Create an SQLite Database with R

Building an SQLite database using an R script is a reasonably straightforward process. However, depending on the dataset being used, it can be tedious and time consuming to perform correctly.

Why build an SQL database? When dealing with large amounts of data it is often quicker to perform an SQL query to return just specific columns, than it is to load a massive spreadsheet or CSV file containing the entire dataset. In relation to horse racing, this is true if working with several years of past results.

To begin, a CSV file is preferred. While it is possible to read other files, such as Excel spreadsheets, directly into R, when these are large files over several megabytes in size, R can bog down with memory availability issues. The dataset example used in this article is very simple and small in size. This is simply an aid to the demonstration rather than a real world example.

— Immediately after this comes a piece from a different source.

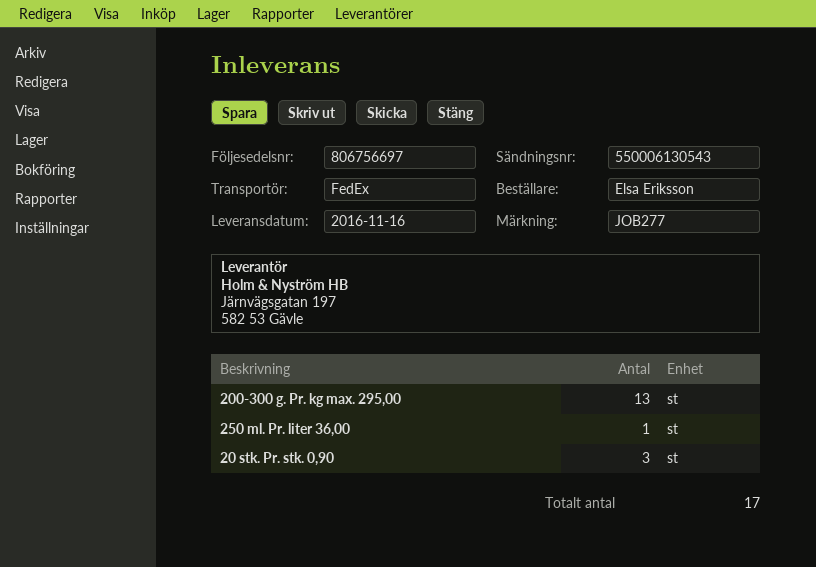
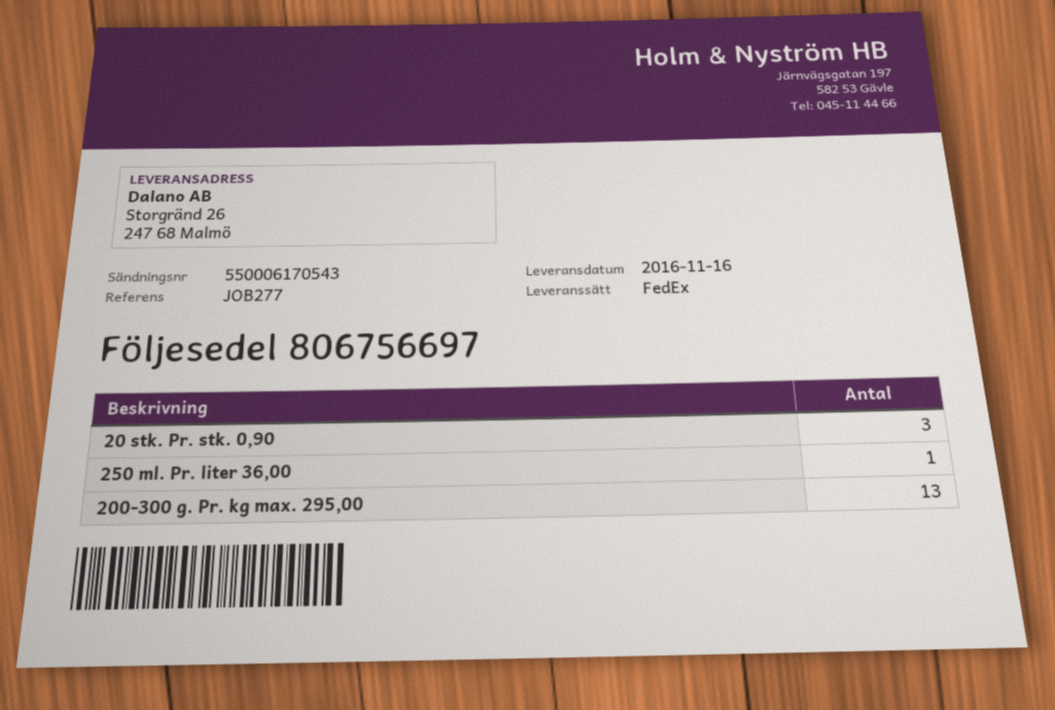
tracking number: 550006130543 -> 550006170543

The dataset contains the following columns of completely spurious data:

Date
Horse
OffTime
Course
Trainer
Jockey
Result
SP

The example CSV file and completed R script is available for download from the links provided at the end of this article.

The first step in the R script is to load the required SQLite library. If this is not installed, do so first (Using RStudio, from the Tools menu select Install Packages).

require("RSQLite")

Next set a working directory where the CSV file is located. This is a useful step to avoid frustrations later when nothing seems to work because the file to import is not found, or the file written out is in an unknown location.

setwd("~/set/directory/path/to/suit")

Load the CSV file:

csvfilename <- "example.csv"

originalcsv <- read.csv(file=csvfilename, sep=",", header=TRUE, fileEncoding="latin1", stringsAsFactors=FALSE)

It is not essential to store the CSV filename in a separate variable name, but this can aid with clarity when scripts become complex or multiple files are in use.

The read.csv options set the CSV separator to a comma (assuming this is true for the file being used), includes any column headers, sets the encoding of the file and lastly instructs R to read strings as characters, rather than factors. This last part is important to include, otherwise changing data types and writing to the SQL database later will be more complex.

In some cases there may be a need to re-write column names. This will be the case if the original column names included items such as percentage symbols, currency symbols or began with numbers. If the CSV data has a large number of columns, this can become a chore. In the simple example used here this step is not required, but the task would be performed with the following line:

colnames(originalcsv) <- c("Date", "Horse", "RaceTime", "Course", "Trainer", "Jockey", "Result", "StartPrice")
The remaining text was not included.